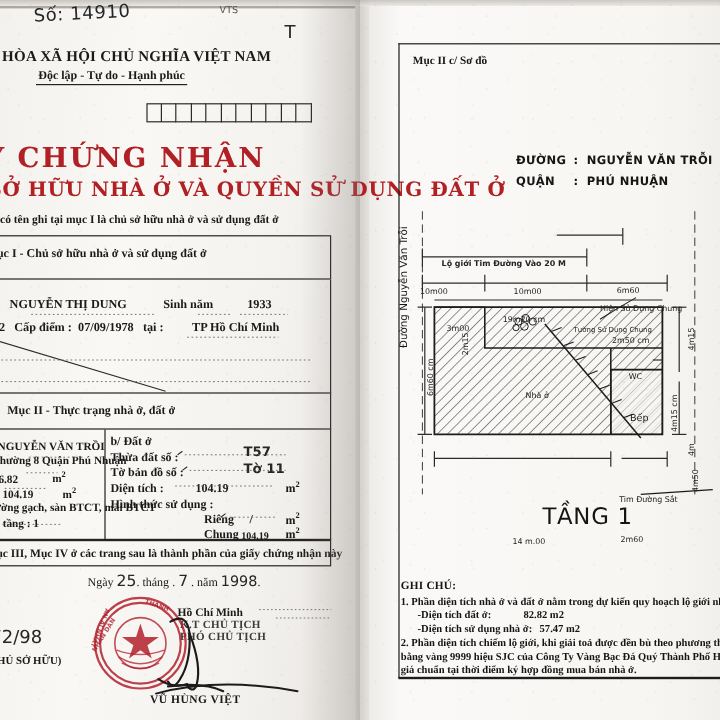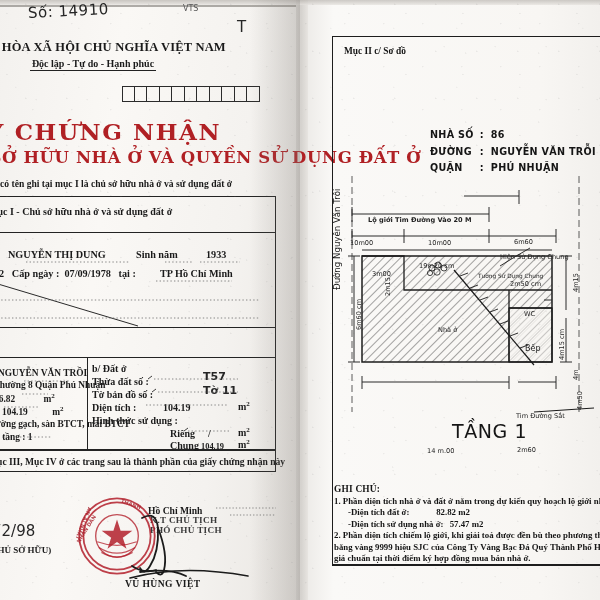--- a/index.html
+++ b/index.html
@@ -172,28 +172,29 @@
     <div class="subline">Chứng nhận người có tên ghi tại mục I là chủ sở hữu nhà ở và sử dụng đất ở</div>
 
     <div class="frame f1"></div>
     <div class="frame f2"></div>
     <div class="frame f3"></div>
     <div class="frame f4"></div>
     <div class="frame f5"></div>
     <div class="vsep"></div>
 
     <div class="muc1">Mục I - Chủ sở hữu nhà ở và sử dụng đất ở</div>
+    <div class="muc2">Mục II - Thực trạng nhà ở, đất ở</div>
     <div class="muc4">Mục III, Mục IV ở các trang sau là thành phần của giấy chứng nhận này</div>
 
     <div class="r1">NGUYỄN THỊ DUNG</div>
     <div class="r1b">Sinh năm</div>
     <div class="r1c">1933</div>
     <div class="r2">
       <span>02</span>
-      &nbsp;&nbsp;<span>Cấp ngày :</span>
+      &nbsp;&nbsp;<span>Cấp điểm :</span>
       &nbsp;<span>07/09/1978</span>
       &nbsp;&nbsp;<span>tại :</span>
     </div>
     <div class="r2b">TP Hồ Chí Minh</div>
 
     <svg class="diagline" viewBox="0 0 144 46">
       <line x1="2" y1="2" x2="142" y2="44" stroke="#2a2a2a" stroke-width="1"></line>
     </svg>
     <svg style="position:absolute;left:-30px;top:238px;width:306px;height:90px;" viewBox="0 0 306 90">
       <g stroke="#6d6d6d" stroke-width="0.8" stroke-dasharray="1.4,2.2">
@@ -248,20 +249,28 @@
     </svg>
     <svg style="position:absolute;left:-22px;top:364px;width:100px;height:80px;" viewBox="0 0 100 80">
       <g stroke="#6d6d6d" stroke-width="0.8" stroke-dasharray="1.4,2.2">
         <line x1="46" y1="17" x2="92" y2="17"></line>
           <line x1="44" y1="30" x2="70" y2="30"></line>
         <line x1="26" y1="43" x2="62" y2="43"></line>
           <line x1="24" y1="73" x2="74" y2="73"></line>
       </g>
     </svg>
 
+    <div class="ngay">
+      <span>Ngày</span>
+      <span class="hand" style="font-size:13px;">25</span>.
+      <span>tháng</span> .
+      <span class="hand" style="font-size:13px;">7</span> .
+      <span>năm</span>
+      <span class="hand" style="font-size:12px;">1998</span>.
+    </div>
     <div class="hcm">Hồ Chí Minh</div>
     <div class="kt">K.T CHỦ TỊCH</div>
     <div class="pho">PHÓ CHỦ TỊCH</div>
     <div class="signer">VŨ HÙNG VIỆT</div>
     <div class="sobox hand">72/98</div>
     <div class="sohuu">(CHỦ SỞ HỮU)</div>
 
     <svg style="position:absolute;left:148px;top:502px;width:130px;height:14px;" viewBox="0 0 130 14">
       <g stroke="#6d6d6d" stroke-width="0.8" stroke-dasharray="1.3,2">
         <line x1="68" y1="6" x2="128" y2="6"></line>
@@ -301,25 +310,20 @@
     </svg>
   </div>
 
   <div class="R">
     <div class="rbox"></div>
     <div class="rbox-b"></div>
     <div class="muc2c">Mục II c/ Sơ đồ</div>
 
     <table class="addr">
       <tbody>
-          <tr>
-            <td class="k">NHÀ SỐ</td>
-          <td class="c">:</td>
-          <td>86</td>
-          </tr>
       <tr>
             <td class="k">ĐƯỜNG</td>
           <td class="c">:</td>
           <td>NGUYỄN VĂN TRỖI</td>
           </tr>
       <tr>
             <td class="k">QUẬN</td>
           <td class="c">:</td>
           <td>PHÚ NHUẬN</td>
           </tr>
* * *
# [The problem]
When you repeat the records, reproduce each line exactly and drop the images.

# [Task output]
--- a/index.html
+++ b/index.html
@@ -172,28 +172,29 @@
     <div class="subline">Chứng nhận người có tên ghi tại mục I là chủ sở hữu nhà ở và sử dụng đất ở</div>
 
     <div class="frame f1"></div>
     <div class="frame f2"></div>
     <div class="frame f3"></div>
     <div class="frame f4"></div>
     <div class="frame f5"></div>
     <div class="vsep"></div>
 
     <div class="muc1">Mục I - Chủ sở hữu nhà ở và sử dụng đất ở</div>
+    <div class="muc2">Mục II - Thực trạng nhà ở, đất ở</div>
     <div class="muc4">Mục III, Mục IV ở các trang sau là thành phần của giấy chứng nhận này</div>
 
     <div class="r1">NGUYỄN THỊ DUNG</div>
     <div class="r1b">Sinh năm</div>
     <div class="r1c">1933</div>
     <div class="r2">
       <span>02</span>
-      &nbsp;&nbsp;<span>Cấp ngày :</span>
+      &nbsp;&nbsp;<span>Cấp điểm :</span>
       &nbsp;<span>07/09/1978</span>
       &nbsp;&nbsp;<span>tại :</span>
     </div>
     <div class="r2b">TP Hồ Chí Minh</div>
 
     <svg class="diagline" viewBox="0 0 144 46">
       <line x1="2" y1="2" x2="142" y2="44" stroke="#2a2a2a" stroke-width="1"></line>
     </svg>
     <svg style="position:absolute;left:-30px;top:238px;width:306px;height:90px;" viewBox="0 0 306 90">
       <g stroke="#6d6d6d" stroke-width="0.8" stroke-dasharray="1.4,2.2">
@@ -248,20 +249,28 @@
     </svg>
     <svg style="position:absolute;left:-22px;top:364px;width:100px;height:80px;" viewBox="0 0 100 80">
       <g stroke="#6d6d6d" stroke-width="0.8" stroke-dasharray="1.4,2.2">
         <line x1="46" y1="17" x2="92" y2="17"></line>
           <line x1="44" y1="30" x2="70" y2="30"></line>
         <line x1="26" y1="43" x2="62" y2="43"></line>
           <line x1="24" y1="73" x2="74" y2="73"></line>
       </g>
     </svg>
 
+    <div class="ngay">
+      <span>Ngày</span>
+      <span class="hand" style="font-size:13px;">25</span>.
+      <span>tháng</span> .
+      <span class="hand" style="font-size:13px;">7</span> .
+      <span>năm</span>
+      <span class="hand" style="font-size:12px;">1998</span>.
+    </div>
     <div class="hcm">Hồ Chí Minh</div>
     <div class="kt">K.T CHỦ TỊCH</div>
     <div class="pho">PHÓ CHỦ TỊCH</div>
     <div class="signer">VŨ HÙNG VIỆT</div>
     <div class="sobox hand">72/98</div>
     <div class="sohuu">(CHỦ SỞ HỮU)</div>
 
     <svg style="position:absolute;left:148px;top:502px;width:130px;height:14px;" viewBox="0 0 130 14">
       <g stroke="#6d6d6d" stroke-width="0.8" stroke-dasharray="1.3,2">
         <line x1="68" y1="6" x2="128" y2="6"></line>
@@ -301,25 +310,20 @@
     </svg>
   </div>
 
   <div class="R">
     <div class="rbox"></div>
     <div class="rbox-b"></div>
     <div class="muc2c">Mục II c/ Sơ đồ</div>
 
     <table class="addr">
       <tbody>
-          <tr>
-            <td class="k">NHÀ SỐ</td>
-          <td class="c">:</td>
-          <td>86</td>
-          </tr>
       <tr>
             <td class="k">ĐƯỜNG</td>
           <td class="c">:</td>
           <td>NGUYỄN VĂN TRỖI</td>
           </tr>
       <tr>
             <td class="k">QUẬN</td>
           <td class="c">:</td>
           <td>PHÚ NHUẬN</td>
           </tr>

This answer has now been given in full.